--- Information supplied Enclosed Below ---

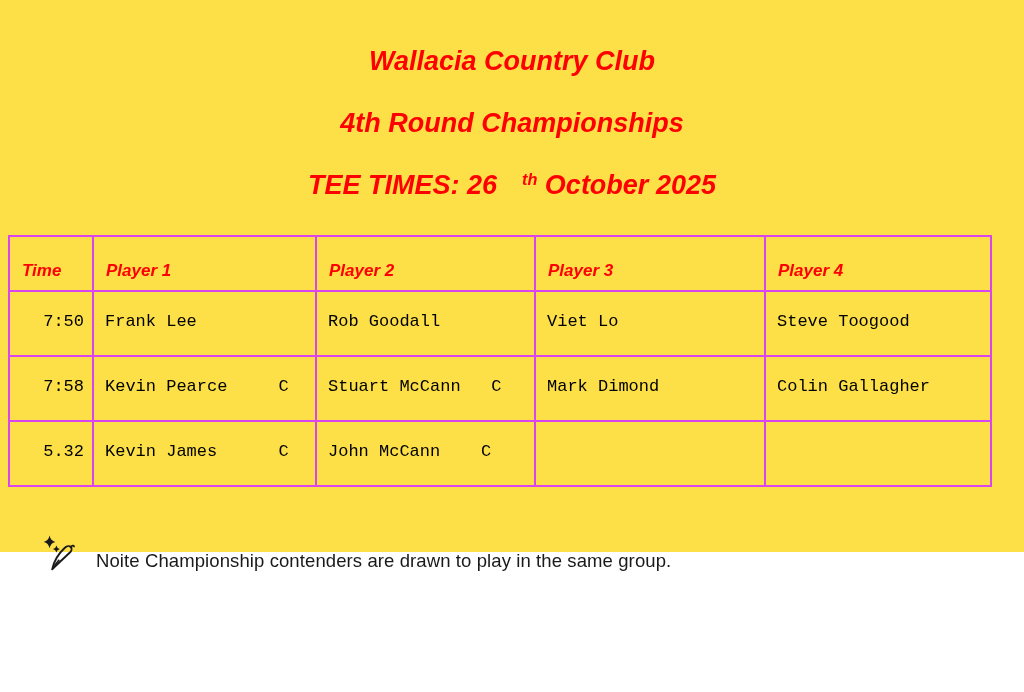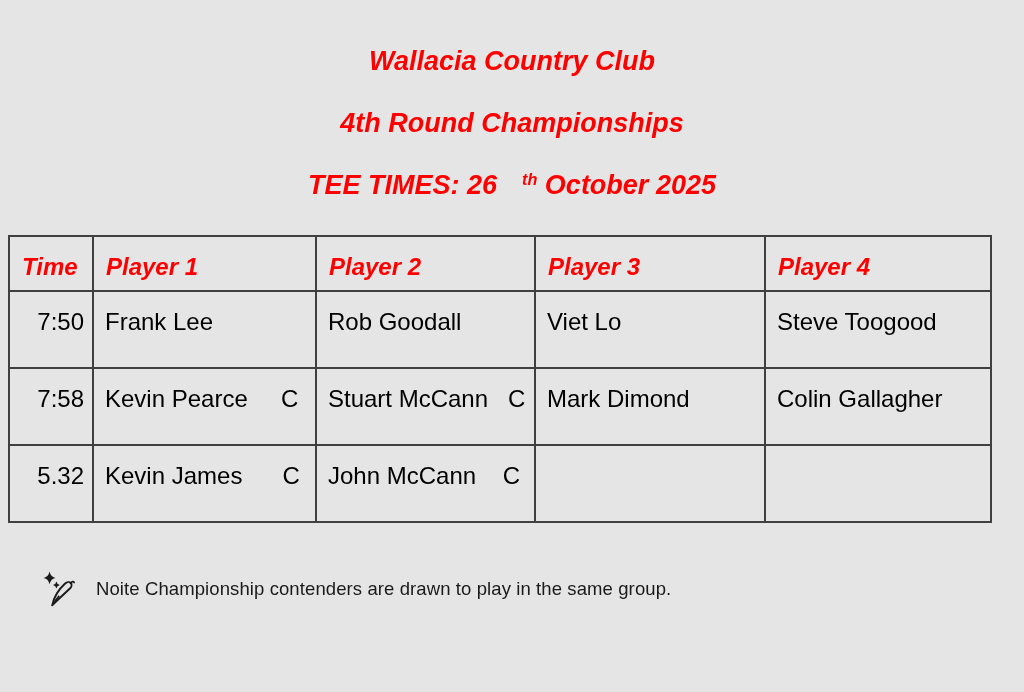"Wallacia Country Club" .page { background: #e5e5e5 -> #fde047; height: 692px -> 552px }
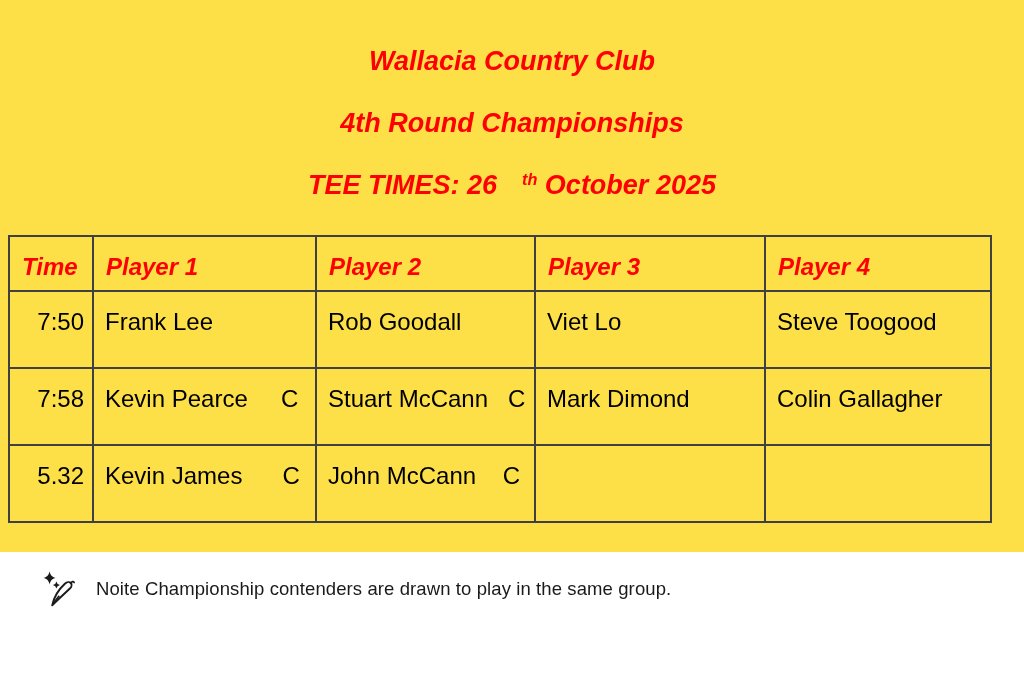"Time" .tee-table th, .tee-table td { border: 2px solid #404040 -> 2px solid #d946ef; font-size: 24px -> 17px }
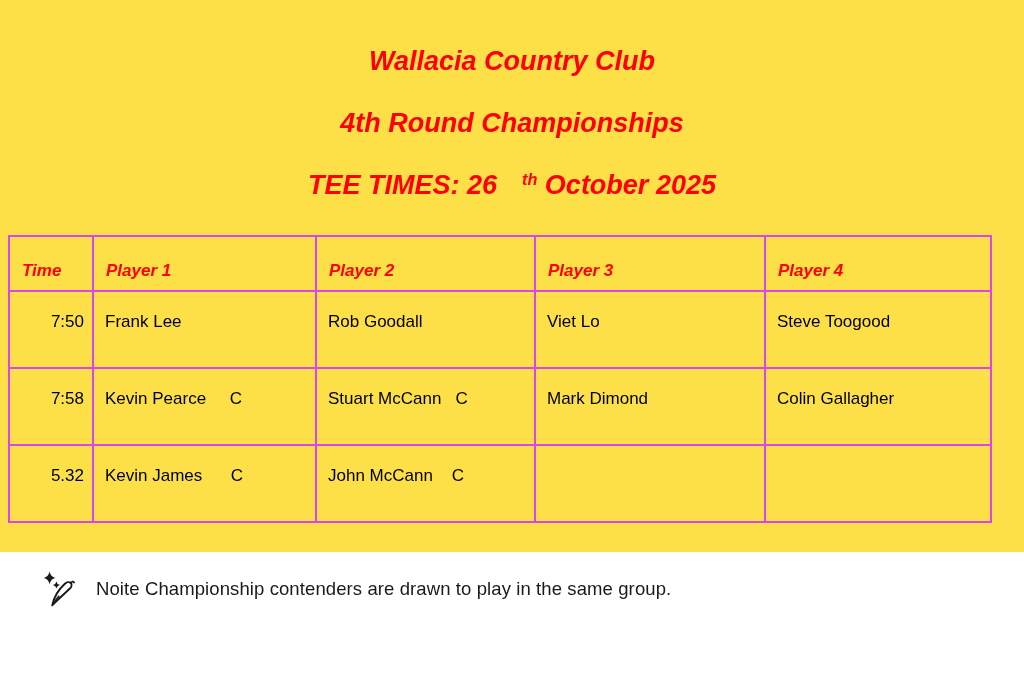"7:50" .tee-table td { font-family: none -> Liberation Mono, monospace; padding: 0 8px 16px 11px -> 0 8px 4px 11px }
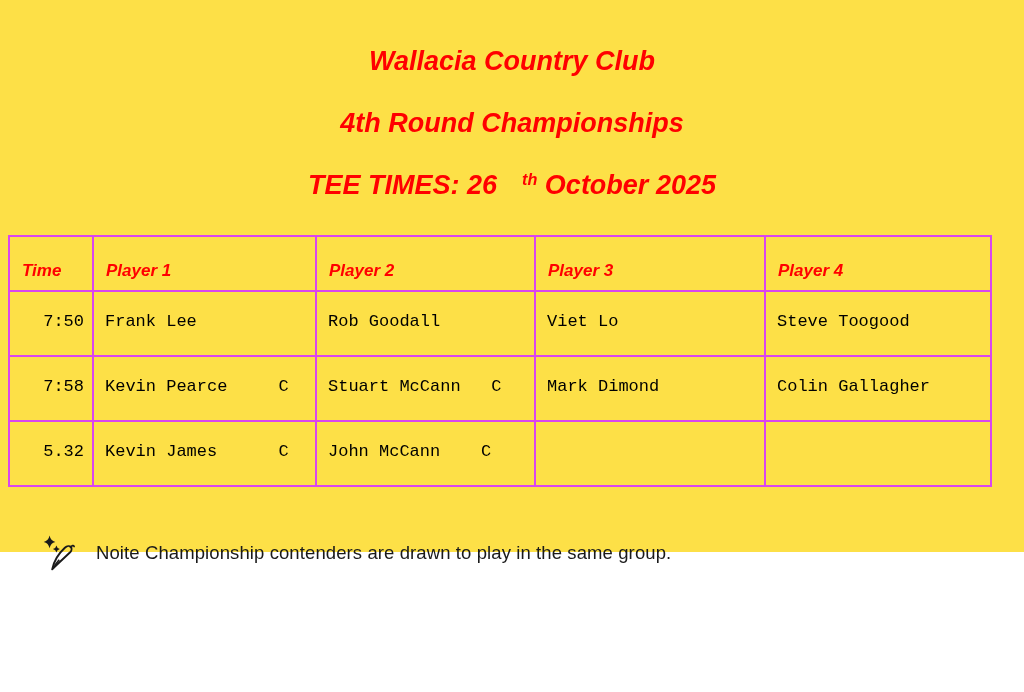"Noite Championship contenders are drawn" .note { align-items: center -> flex-end }
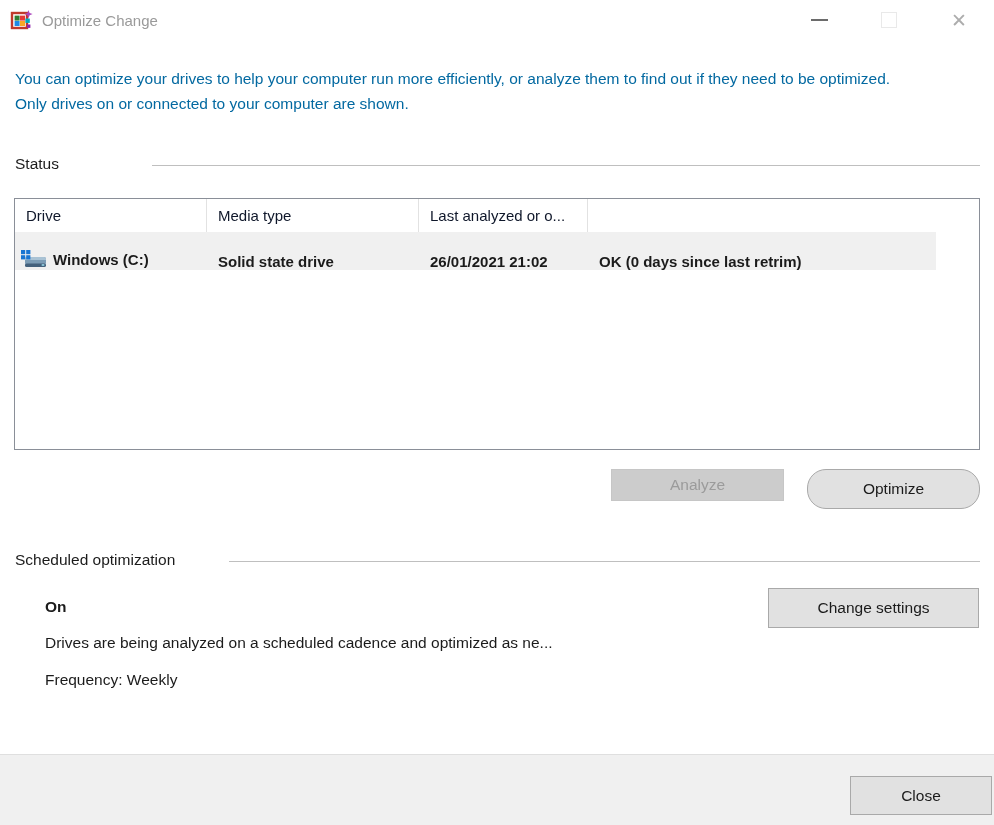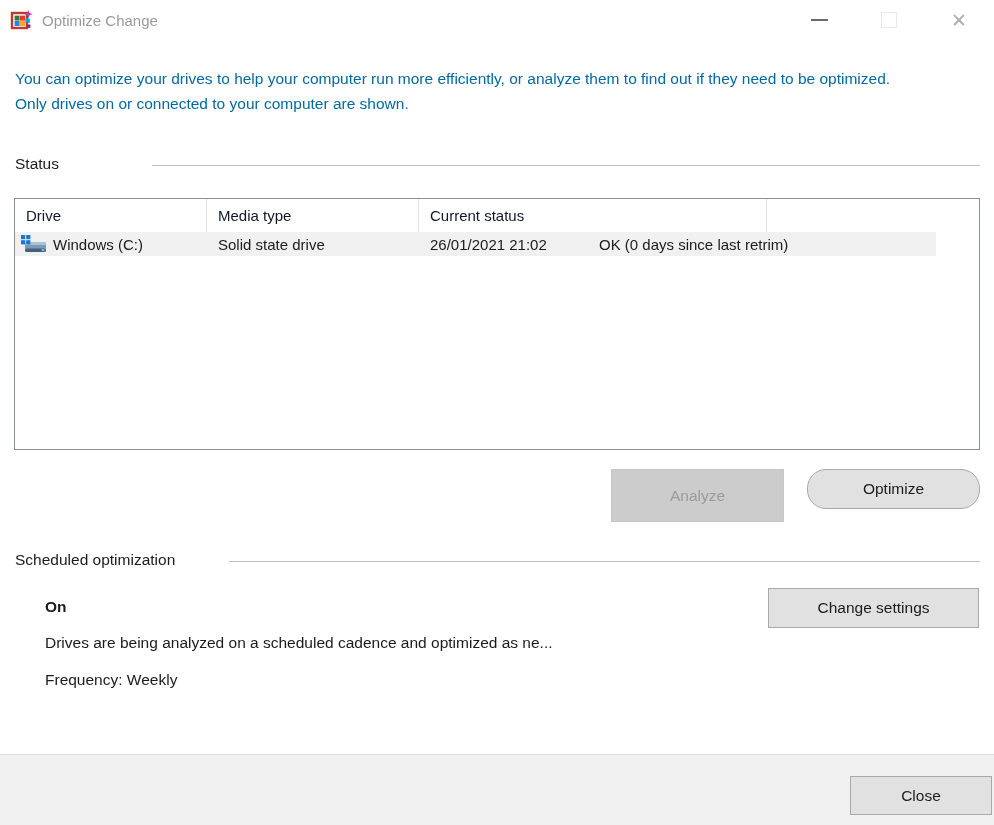"Last analyzed or o..." div.cell { html: none -> <div>Last analyzed or o...</div> }
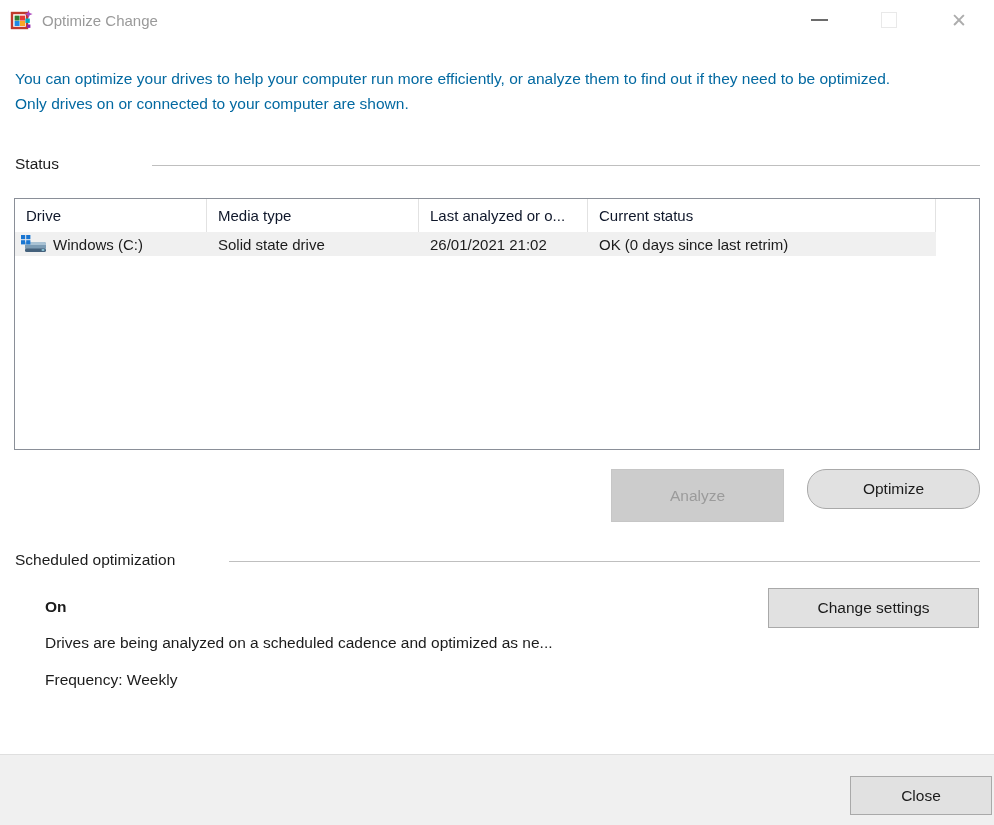"Current status" div.cell { html: <div>Current status</div> -> none }
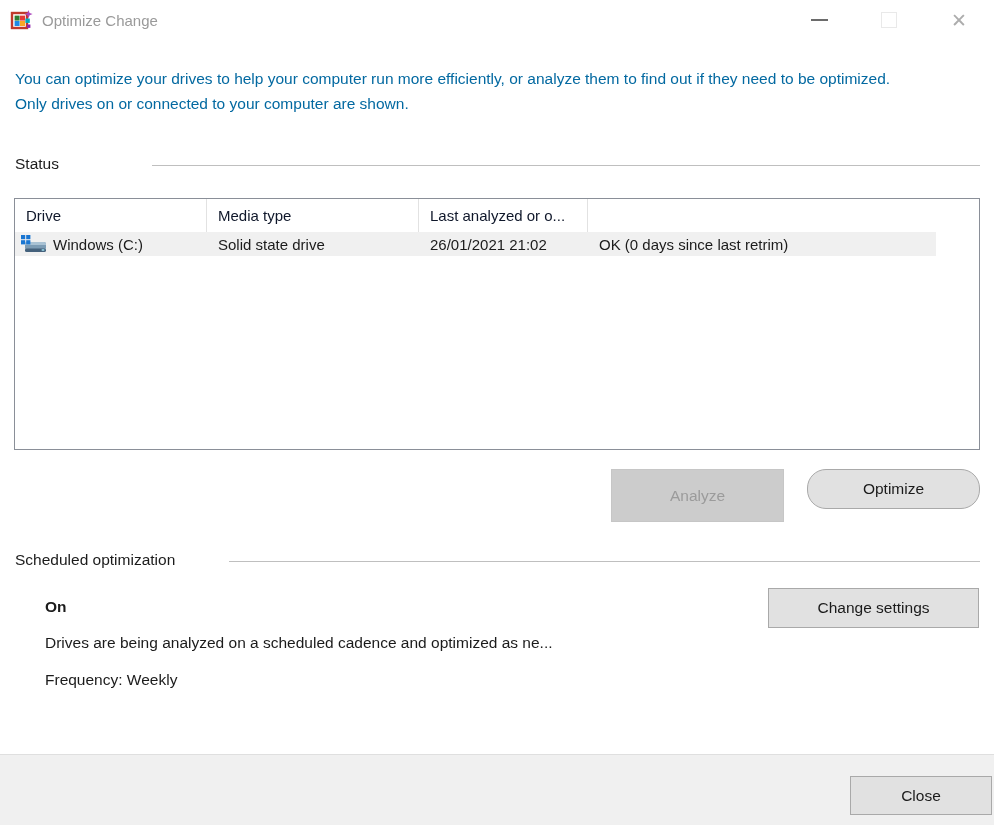"Windows (C:)" .tbl-row { align-items: center -> flex-end; font-weight: none -> bold; height: 24px -> 38px }
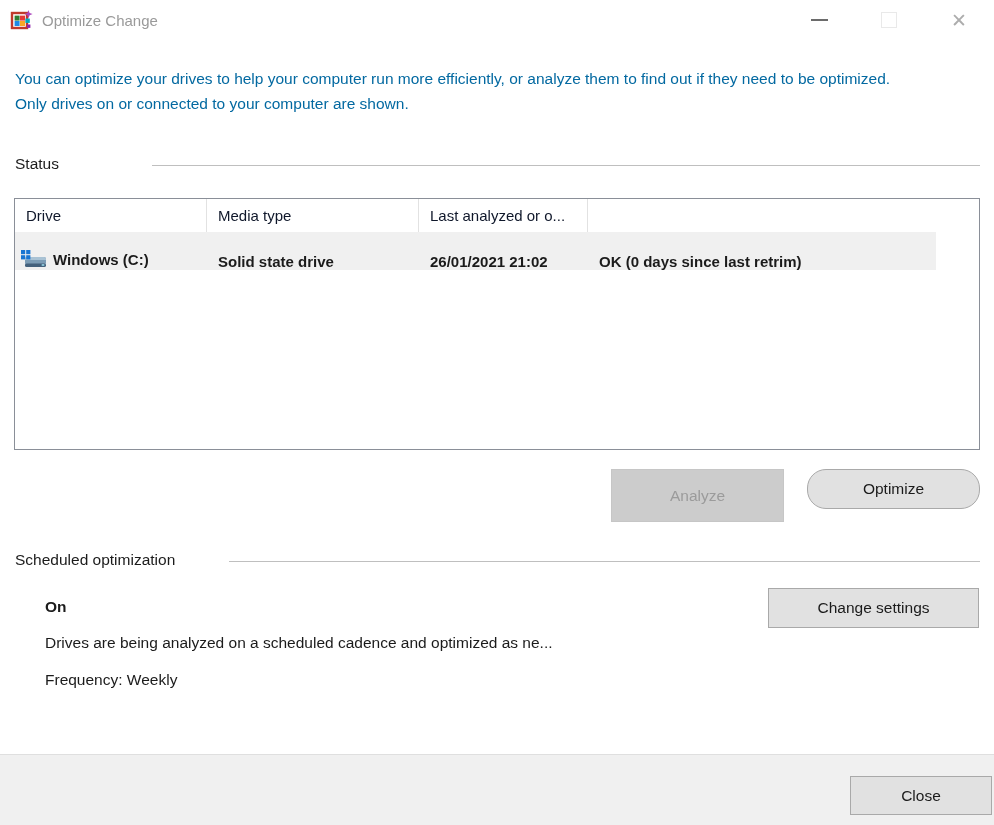"Analyze" .btn-analyze { height: 53px -> 32px }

--- End of Enclosed Information supplied ---

# What the task asks
Set down the data exactly as it appears, without any images.

# Response to this task
"Wallacia Country Club" .page { background: #e5e5e5 -> #fde047; height: 692px -> 552px }
"Time" .tee-table th, .tee-table td { border: 2px solid #404040 -> 2px solid #d946ef; font-size: 24px -> 17px }
"7:50" .tee-table td { font-family: none -> Liberation Mono, monospace; padding: 0 8px 16px 11px -> 0 8px 4px 11px }
"Noite Championship contenders are drawn" .note { align-items: center -> flex-end }
"Last analyzed or o..." div.cell { html: none -> <div>Last analyzed or o...</div> }
"Current status" div.cell { html: <div>Current status</div> -> none }
"Windows (C:)" .tbl-row { align-items: center -> flex-end; font-weight: none -> bold; height: 24px -> 38px }
"Analyze" .btn-analyze { height: 53px -> 32px }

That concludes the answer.